Protein: Protein should not be found in urine on a dipstick test. A positive protein in urine test may indicate a bacterial infection, kidney disease, or blood in the urine.
Sugar: Urine should not contain any sugar. The presence of sugar in the urine may signal the presence of Diabetes mellitus.
Ketones: If your pet tests positive for ketones in its urine, a Diabetes Mellitus workup will be performed. Ketones are abnormal byproducts that your pet's cells produce when they lack an adequate energy source.
Bilirubin: Bilirubinuria is an abnormal finding that indicates that red blood cells in your pet's bloodstream are being destroyed at a faster than normal rate. It has been found in pets suffering from liver disease and autoimmune diseases. Remember that pets with blood in their urine due to a bladder infection can falsely stain the bilirubin pad on the dipstick, raising the possibility of a more serious liver problem.
Urobilinogen: Urobilinogen in urine indicates that the bile duct is open and bile can flow from the gallbladder into the intestine.
Blood: Blood in a dog's or cat's urine can indicate an infection, an inflammatory problem, or stones in the bladder or kidney. The dipstick can detect red blood cells or other blood components, such as hemoglobin or myoglobin, in your pet's urine.

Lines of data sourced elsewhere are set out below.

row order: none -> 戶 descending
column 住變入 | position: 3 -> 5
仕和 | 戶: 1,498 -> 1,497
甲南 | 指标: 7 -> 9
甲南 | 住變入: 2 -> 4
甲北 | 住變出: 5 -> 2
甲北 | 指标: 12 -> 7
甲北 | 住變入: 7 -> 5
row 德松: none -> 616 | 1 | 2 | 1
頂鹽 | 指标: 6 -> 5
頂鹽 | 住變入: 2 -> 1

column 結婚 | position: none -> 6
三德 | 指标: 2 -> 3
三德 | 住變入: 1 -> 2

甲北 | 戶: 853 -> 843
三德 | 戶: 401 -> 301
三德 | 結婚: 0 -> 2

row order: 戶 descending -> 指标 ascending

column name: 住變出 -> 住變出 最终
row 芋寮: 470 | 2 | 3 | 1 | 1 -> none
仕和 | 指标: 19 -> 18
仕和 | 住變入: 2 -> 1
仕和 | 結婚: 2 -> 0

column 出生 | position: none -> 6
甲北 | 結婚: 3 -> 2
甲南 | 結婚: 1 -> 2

Urine sediment should also be examined when conducting a urinalysis. Urine sediment is the material that settles to the bottom of a centrifuge after spinning a urine sample. Red blood cells, white blood cells, and crystals are the most common things found in urine sediment. Small amounts of mucus and other debris are frequently found in free-catch samples.
Crystals: Numerous types of crystals vary in size, shape, and color. Some crystals are one-of-a-kind and can aid in the diagnosis of a specific condition. In more common conditions, such as bladder infections, the crystals provide data that can influence how the disease is treated. Because crystals can form in urine after it has been collected, your veterinarian may want to examine a fresh sample right away.

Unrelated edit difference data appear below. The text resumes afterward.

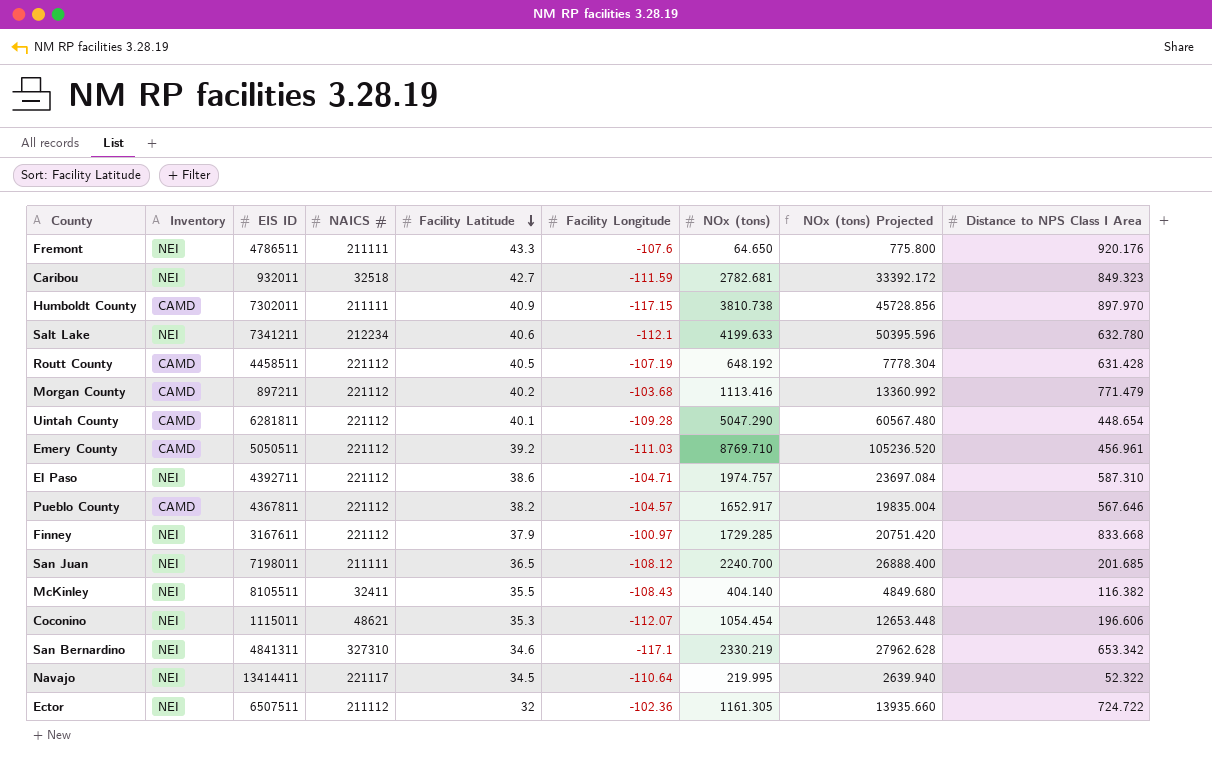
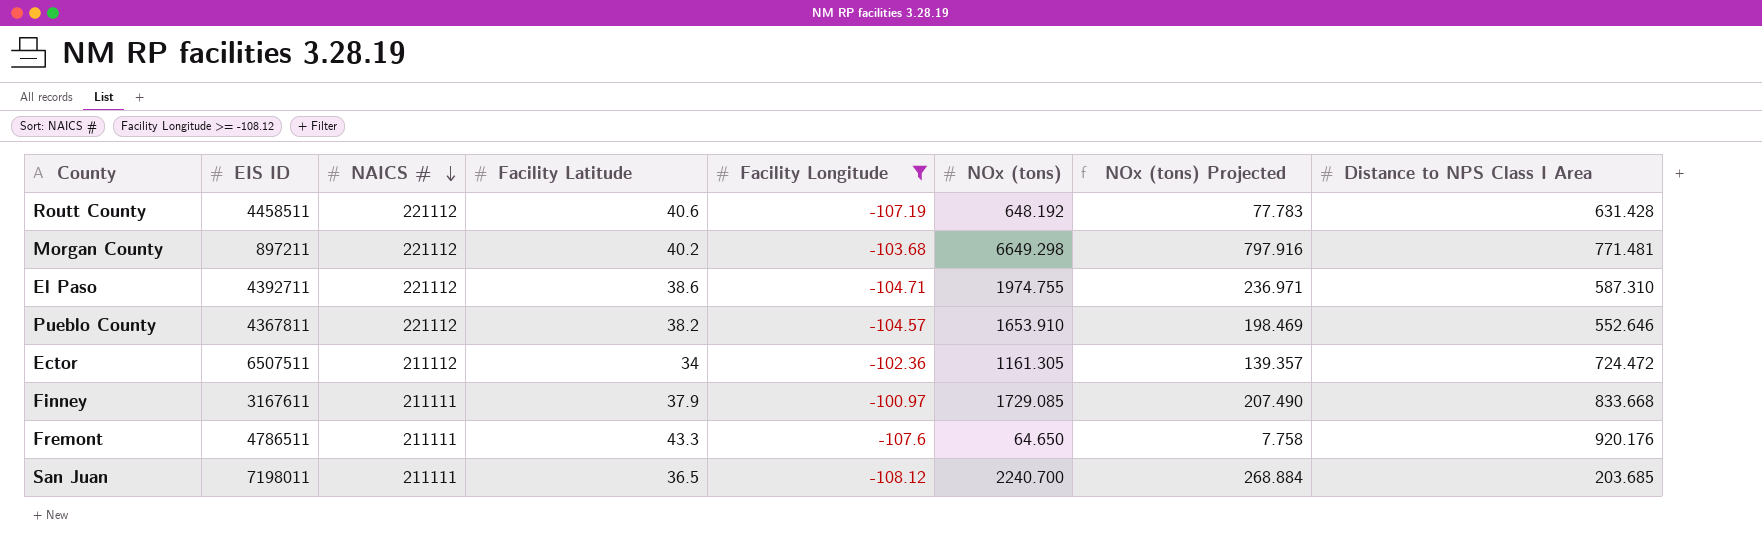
filter: none -> Facility Longitude >= -108.12
row order: Facility Latitude descending -> NAICS # descending
column Inventory | position: 2 -> none
column NOx (tons) Projected | formula: [NOx (tons)] * 12 -> [NOx (tons)] * 0.12
Routt County | Facility Latitude: 40.5 -> 40.6
Morgan County | NOx (tons): 1113.416 -> 6649.298
Morgan County | Distance to NPS Class I Area: 771.479 -> 771.481
El Paso | NOx (tons): 1974.757 -> 1974.755
Pueblo County | NOx (tons): 1652.917 -> 1653.910
Pueblo County | Distance to NPS Class I Area: 567.646 -> 552.646
Ector | Facility Latitude: 32 -> 34
Ector | Distance to NPS Class I Area: 724.722 -> 724.472
Finney | NAICS #: 221112 -> 211111
Finney | NOx (tons): 1729.285 -> 1729.085
San Juan | Distance to NPS Class I Area: 201.685 -> 203.685

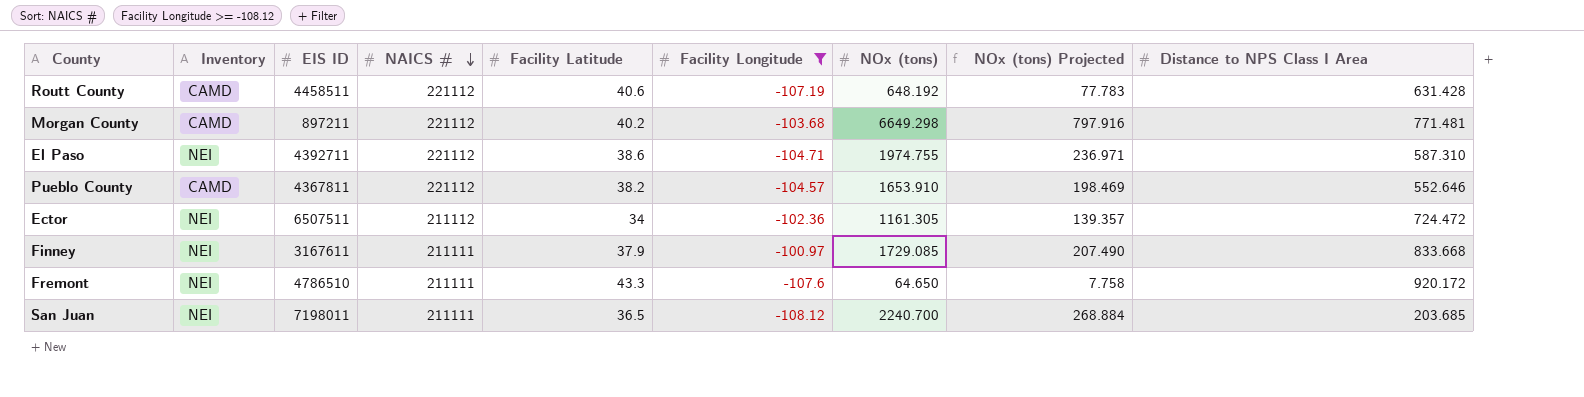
column Inventory | position: none -> 2
Fremont | EIS ID: 4786511 -> 4786510
Fremont | Distance to NPS Class I Area: 920.176 -> 920.172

Bacteria: The presence of bacteria as well as inflammatory cells in the sediment suggests that there is a bacterial infection somewhere in the urinary system. The urine should ideally be sent to a laboratory for culture and sensitivity testing to determine what types of bacteria are present and which antibiotic should be used to treat the infection.

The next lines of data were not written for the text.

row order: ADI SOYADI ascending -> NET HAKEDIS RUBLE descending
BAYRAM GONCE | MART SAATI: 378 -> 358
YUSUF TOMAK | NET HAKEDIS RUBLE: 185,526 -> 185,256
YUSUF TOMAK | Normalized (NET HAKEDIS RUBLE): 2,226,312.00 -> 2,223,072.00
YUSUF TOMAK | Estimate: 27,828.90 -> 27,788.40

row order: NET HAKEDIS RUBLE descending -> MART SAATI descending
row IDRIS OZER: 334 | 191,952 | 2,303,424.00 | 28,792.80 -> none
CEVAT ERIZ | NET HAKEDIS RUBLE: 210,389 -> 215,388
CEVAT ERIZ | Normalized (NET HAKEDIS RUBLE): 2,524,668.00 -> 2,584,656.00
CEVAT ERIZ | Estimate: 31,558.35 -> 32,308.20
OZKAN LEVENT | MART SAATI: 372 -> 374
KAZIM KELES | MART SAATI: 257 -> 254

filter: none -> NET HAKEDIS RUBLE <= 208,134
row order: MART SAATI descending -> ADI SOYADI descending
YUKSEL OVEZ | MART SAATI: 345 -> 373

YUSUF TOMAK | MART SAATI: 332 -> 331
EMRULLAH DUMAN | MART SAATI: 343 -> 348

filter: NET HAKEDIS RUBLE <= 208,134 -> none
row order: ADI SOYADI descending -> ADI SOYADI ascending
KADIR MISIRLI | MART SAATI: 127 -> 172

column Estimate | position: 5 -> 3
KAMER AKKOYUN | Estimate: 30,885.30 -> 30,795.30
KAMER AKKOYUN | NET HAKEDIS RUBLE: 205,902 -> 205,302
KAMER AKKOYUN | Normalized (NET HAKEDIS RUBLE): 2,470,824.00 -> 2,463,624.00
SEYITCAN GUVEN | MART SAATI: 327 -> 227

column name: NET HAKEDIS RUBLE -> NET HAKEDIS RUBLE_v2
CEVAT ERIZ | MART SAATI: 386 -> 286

Tissue Cells: While not necessarily a sign of disease, increased cellularity has been linked to several conditions, including urinary tract inflammation, bladder stones, prostate issues, and cancer. Catheterization samples frequently contain an increased number of tissue cells. If the cells appear abnormal, your veterinarian may advise you to have the sediment cytologically prepared. This enables a more in-depth examination of the tissue cells.